I didn't have any luck with propane folks, including my own, I don't know if they're worried about someone trying to get a cheap used tank out of them or what, I had better luck with a scrap yard as well.


----------



## Fitter 73 (Mar 19, 2015)

jpelizza said:


> i'm looking to get 1000 gallons of storage so i'm looking for 1000 gallon propane tank.  so far i have not been able to find anything.  any ideas for as i live about 20 minutes south of albany NY.
> 
> 
> I had a local salvage yard that I do business with send me the attached photo of a buffer tank they took out of an existing system. Not sure if they still have it, but I could get you a contact number if interested?
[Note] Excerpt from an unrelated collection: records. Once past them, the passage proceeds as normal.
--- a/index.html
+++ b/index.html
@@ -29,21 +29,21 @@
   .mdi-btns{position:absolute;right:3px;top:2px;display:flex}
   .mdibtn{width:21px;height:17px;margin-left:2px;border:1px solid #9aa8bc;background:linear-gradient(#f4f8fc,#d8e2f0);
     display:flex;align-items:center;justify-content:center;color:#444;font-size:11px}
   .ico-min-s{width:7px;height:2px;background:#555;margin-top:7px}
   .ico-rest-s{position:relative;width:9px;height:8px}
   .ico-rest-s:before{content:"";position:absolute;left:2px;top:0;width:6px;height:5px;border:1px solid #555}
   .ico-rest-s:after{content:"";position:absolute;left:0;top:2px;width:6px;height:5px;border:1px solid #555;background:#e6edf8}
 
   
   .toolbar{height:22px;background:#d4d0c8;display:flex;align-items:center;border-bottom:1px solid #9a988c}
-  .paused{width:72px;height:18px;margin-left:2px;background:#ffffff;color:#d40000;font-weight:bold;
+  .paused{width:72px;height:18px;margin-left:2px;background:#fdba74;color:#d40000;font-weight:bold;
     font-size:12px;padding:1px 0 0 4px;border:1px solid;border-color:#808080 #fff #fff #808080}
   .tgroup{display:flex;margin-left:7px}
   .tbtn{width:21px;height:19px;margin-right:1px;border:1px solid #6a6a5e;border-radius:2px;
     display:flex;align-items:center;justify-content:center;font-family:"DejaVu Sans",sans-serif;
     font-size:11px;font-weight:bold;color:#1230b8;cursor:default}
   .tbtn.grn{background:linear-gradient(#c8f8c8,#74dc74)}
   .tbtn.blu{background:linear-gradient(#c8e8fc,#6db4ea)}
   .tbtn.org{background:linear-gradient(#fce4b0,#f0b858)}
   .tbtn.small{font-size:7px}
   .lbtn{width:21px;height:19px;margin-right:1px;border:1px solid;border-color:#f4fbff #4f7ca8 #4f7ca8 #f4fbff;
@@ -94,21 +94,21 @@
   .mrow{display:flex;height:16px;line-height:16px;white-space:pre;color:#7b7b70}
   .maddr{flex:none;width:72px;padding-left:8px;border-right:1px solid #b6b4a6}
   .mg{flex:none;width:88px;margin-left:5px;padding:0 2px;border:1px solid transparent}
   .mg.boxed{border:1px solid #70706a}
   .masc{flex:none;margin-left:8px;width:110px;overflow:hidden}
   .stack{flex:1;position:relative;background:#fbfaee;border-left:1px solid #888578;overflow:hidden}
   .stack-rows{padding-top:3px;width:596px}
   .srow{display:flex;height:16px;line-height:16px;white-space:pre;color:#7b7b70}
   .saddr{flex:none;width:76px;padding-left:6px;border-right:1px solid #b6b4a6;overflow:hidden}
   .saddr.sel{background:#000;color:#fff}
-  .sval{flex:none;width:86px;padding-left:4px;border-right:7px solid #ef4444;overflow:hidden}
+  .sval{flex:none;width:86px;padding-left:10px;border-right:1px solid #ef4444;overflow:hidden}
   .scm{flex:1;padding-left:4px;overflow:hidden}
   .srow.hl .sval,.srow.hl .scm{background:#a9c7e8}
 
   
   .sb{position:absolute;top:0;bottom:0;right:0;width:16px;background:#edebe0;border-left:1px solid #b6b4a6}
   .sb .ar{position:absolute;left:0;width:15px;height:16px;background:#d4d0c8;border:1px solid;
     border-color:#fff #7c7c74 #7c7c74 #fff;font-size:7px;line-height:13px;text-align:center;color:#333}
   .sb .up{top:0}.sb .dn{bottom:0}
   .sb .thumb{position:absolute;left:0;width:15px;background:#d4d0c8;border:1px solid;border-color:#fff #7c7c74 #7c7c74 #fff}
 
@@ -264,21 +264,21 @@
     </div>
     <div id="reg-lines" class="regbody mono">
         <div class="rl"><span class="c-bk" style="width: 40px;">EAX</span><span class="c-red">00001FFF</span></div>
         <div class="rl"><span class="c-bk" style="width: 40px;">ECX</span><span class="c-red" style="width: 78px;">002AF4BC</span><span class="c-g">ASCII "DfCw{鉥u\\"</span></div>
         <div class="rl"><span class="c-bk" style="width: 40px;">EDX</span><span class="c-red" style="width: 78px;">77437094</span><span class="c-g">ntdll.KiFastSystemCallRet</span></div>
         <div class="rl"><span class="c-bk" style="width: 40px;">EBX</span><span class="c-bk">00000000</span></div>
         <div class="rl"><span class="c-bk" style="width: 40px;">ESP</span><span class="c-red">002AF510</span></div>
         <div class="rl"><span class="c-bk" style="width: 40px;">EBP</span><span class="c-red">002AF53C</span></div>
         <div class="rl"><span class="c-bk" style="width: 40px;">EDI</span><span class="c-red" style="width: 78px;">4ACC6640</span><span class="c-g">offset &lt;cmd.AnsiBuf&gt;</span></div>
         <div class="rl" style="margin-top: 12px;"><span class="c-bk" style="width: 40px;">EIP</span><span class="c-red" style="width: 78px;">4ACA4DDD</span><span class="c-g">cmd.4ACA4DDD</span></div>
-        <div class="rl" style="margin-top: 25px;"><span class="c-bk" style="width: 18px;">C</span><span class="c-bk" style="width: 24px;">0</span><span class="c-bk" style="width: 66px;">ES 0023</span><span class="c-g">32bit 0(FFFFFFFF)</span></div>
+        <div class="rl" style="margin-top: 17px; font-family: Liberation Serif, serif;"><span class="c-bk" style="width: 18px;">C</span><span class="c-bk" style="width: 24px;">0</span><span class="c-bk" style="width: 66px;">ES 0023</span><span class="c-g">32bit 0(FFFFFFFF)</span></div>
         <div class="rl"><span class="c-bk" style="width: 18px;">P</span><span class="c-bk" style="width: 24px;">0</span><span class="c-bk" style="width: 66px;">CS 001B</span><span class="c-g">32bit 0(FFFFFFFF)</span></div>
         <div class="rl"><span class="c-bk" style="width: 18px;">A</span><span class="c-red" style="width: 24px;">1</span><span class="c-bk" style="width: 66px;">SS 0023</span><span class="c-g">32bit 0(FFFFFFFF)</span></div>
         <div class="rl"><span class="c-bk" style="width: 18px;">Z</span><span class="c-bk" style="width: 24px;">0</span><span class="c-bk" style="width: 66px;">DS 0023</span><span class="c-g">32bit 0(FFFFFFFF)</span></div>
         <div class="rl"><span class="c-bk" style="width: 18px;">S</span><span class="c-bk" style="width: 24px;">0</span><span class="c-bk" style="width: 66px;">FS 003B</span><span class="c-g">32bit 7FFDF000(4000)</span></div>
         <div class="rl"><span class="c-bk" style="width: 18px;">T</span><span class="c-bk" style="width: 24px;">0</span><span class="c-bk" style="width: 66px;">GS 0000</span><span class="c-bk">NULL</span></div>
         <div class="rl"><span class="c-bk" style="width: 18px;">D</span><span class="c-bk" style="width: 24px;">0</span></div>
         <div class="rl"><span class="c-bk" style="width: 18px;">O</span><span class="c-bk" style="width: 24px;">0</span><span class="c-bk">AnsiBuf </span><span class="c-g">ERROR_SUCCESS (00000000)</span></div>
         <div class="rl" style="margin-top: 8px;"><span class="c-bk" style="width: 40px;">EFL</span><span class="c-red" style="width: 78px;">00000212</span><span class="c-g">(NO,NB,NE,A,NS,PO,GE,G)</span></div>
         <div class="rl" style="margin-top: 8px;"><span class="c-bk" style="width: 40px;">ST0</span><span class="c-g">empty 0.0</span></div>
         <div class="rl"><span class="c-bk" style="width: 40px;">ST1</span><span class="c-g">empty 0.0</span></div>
About 3 hrs. North of you. Tank is approx. 10' long - 36" dia.


----------



## kjahnz (Mar 19, 2015)

BadgerBoilerMN said:


> Look to your local propane dealer. They might deliver them for scrap price.
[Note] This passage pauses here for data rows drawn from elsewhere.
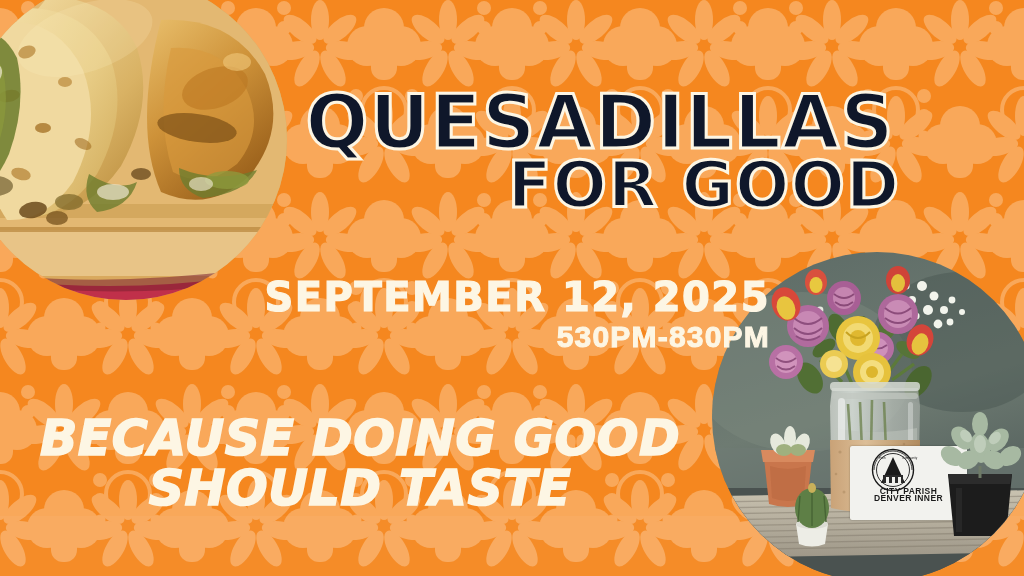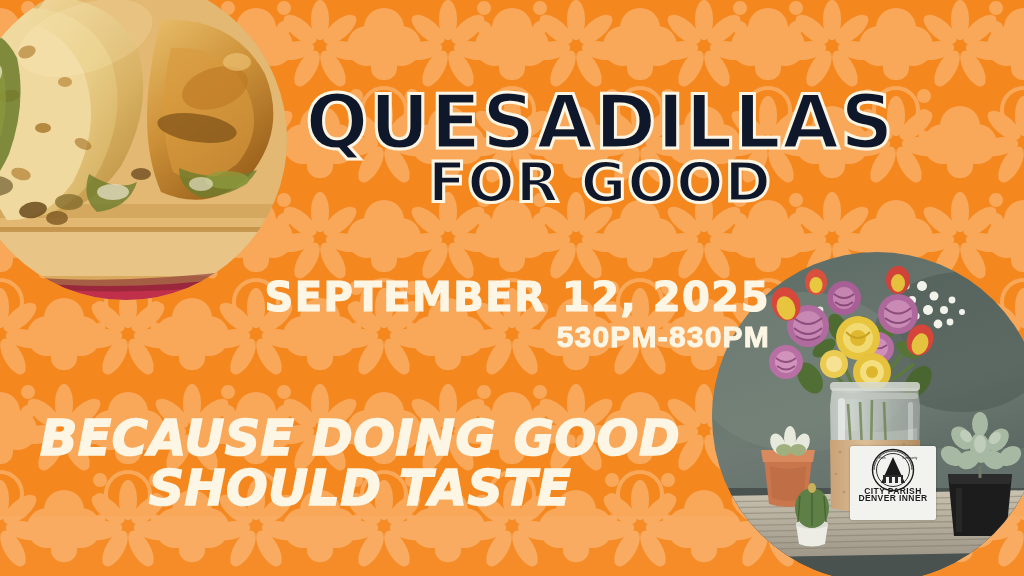--- a/index.html
+++ b/index.html
@@ -74,21 +74,21 @@
     line-height: 0.92;
     letter-spacing: 1px;
     font-family: "DejaVu Sans", sans-serif;
     -webkit-text-stroke: 3px #FDF6E4;
   }
   .headline-line {
     display: block;
     white-space: nowrap;
   }
   #headline-line-1 { font-size: 74px; }
-  #headline-line-2 { font-size: 56px; }
+  #headline-line-2 { font-size: 64px; text-align: right; }
 
   .date-block {
     position: absolute;
     left: 190px;
     top: 276px;
     width: 580px;
     text-align: right;
     color: #FDF6E4;
   }
   .date-main {
@@ -451,21 +451,21 @@
           <circle cx="196" cy="204" r="1.5"></circle>
             <circle cx="188" cy="230" r="1.4"></circle>
           <circle cx="132" cy="240" r="1.5"></circle>
             <circle cx="200" cy="246" r="1.3"></circle>
           <circle cx="124" cy="222" r="1.3"></circle>
             <circle cx="192" cy="192" r="1.3"></circle>
         </g>
       </g>
     </svg>
 
-    <div class="jar-label" style="left:138px; top:194px; width:86px; height:74px;">
+    <div class="jar-label" style="left:138px; top:194px; width:86px; height:74px;padding-left:31px;">
       <svg width="86" height="48" viewBox="0 0 86 48" style="position:absolute; left:0; top:1px;">
         <circle cx="43" cy="23" r="20.5" fill="none" stroke="#1b1b1b" stroke-width="1.4"></circle>
         <circle cx="43" cy="23" r="16.5" fill="none" stroke="#1b1b1b" stroke-width="0.9"></circle>
         <path d="M43,10 L55,36 L31,36 Z" fill="#1b1b1b"></path>
         <path d="M33,28 L53,28 L53,36 L33,36 Z" fill="#2a2a2a"></path>
         <rect x="36" y="30" width="3" height="6" fill="#F2F2EE"></rect>
         <rect x="42" y="30" width="3" height="6" fill="#F2F2EE"></rect>
         <rect x="48" y="30" width="3" height="6" fill="#F2F2EE"></rect>
         <path d="M24,23 A19,19 0 0,1 62,23" fill="none" stroke="#1b1b1b" stroke-width="0.8"></path>
         <g fill="#1b1b1b" font-size="3" font-family="Liberation Sans, sans-serif">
I started the conversation with my local propane supplier by saying I planned on making a large grill..... On wheels. Haha.


----------



## jpelizza (Mar 19, 2015)

airlina said:


> Last year I was looking for a 500 gal tank and got a lead on a farm supply place near Middleport ,NY (Western NY between Rochester and Buffalo) that had Hydrous tanks (basically the same thing as propane tanks but used for anhydrous fertilizer . They didn't have any 500 gal tanks for my econoburn 100, but they had about (10) 1000 gal tanks they they would sell for 1000 bucks apiece. If you are interested , I can find the phone number for you. I am currently adding storage myself this spring. As a matter of fact I am heading down Brocton to Econoburn tomorrow to get some input from Dale on my installation. Bruce Lina


if its not too much trouble i'll take that number, might be a little farther than i'd like to go for one but its a start.  thanks


----------



## jpelizza (Mar 19, 2015)

i've call three propane dealers and so far all i've got is to buy a new one for like 1800+, the others only rent them, don't sell.  so i'll have to try some scrap yards seem to be best bet i'm hearing, thanks for replys


----------



## jpelizza (Mar 19, 2015)

if its 10' by 36 then that prob closer to 500 gallons right, i'm really looking to get one 1000 gallon tank.  the pic looks like it is longer than 10 feet though, so not sure???


----------



## airlina (Mar 20, 2015)

Here is the info for the 1000 gal hydrous tanks-  WH Rhinehart Inc. 4133 S. Carmen Rd. Middleport, NY  (716) 735- 7766. I talked to the owner Mr. Rhinehart who is probably about 90 years old but still has his wits about him. I went out back and looked at the tanks, some are on trailers as they used to rent them to farmers and where delivered. I don't think they would be road worthy for the distance you are from Middleport, so you would need a trailer. His told me 1000 bucks a tank , but since I was after a 500 gallon tank I never made a counter offer, I suspect you could talk him down some. Good luck, Bruce


----------



## maple1 (Mar 20, 2015)

Found mine at a big scrap yard. Things were looking bleak until someone pointed me there - was a tank goldmine.

My 330's are 30" x 9'.

500s were 36" x 9-1/2'.

Not sure what the 1000s were.

Ammonia tanks sound great - plus you can get a 'free' trailer with it, maybe....


----------



## davem3261 (Mar 20, 2015)

I have 2 500 gallon propane tanks I don't need.   Pm me If your interested.   I'm located in central ct


----------



## Fitter 73 (Mar 20, 2015)

jpelizza said:


> if its not too much trouble i'll take that number, might be a little farther than i'd like to go for one but its a start.  thanks


J.
Contacted the scrap yard today. They got rid of the tank 2 days ago...
I will keep my eyes/ears open for anything else around the area. Will let you know if I get a lead on another one.


----------



## bigbobs (Mar 21, 2015)

Found mine on Craig's List. The guy I bought it off of made barbeques out of them, but didn't have any orders at the time, so he wanted to sell a few. he had connections with propane companies and scrap yards to get them. I paid $500 for it


----------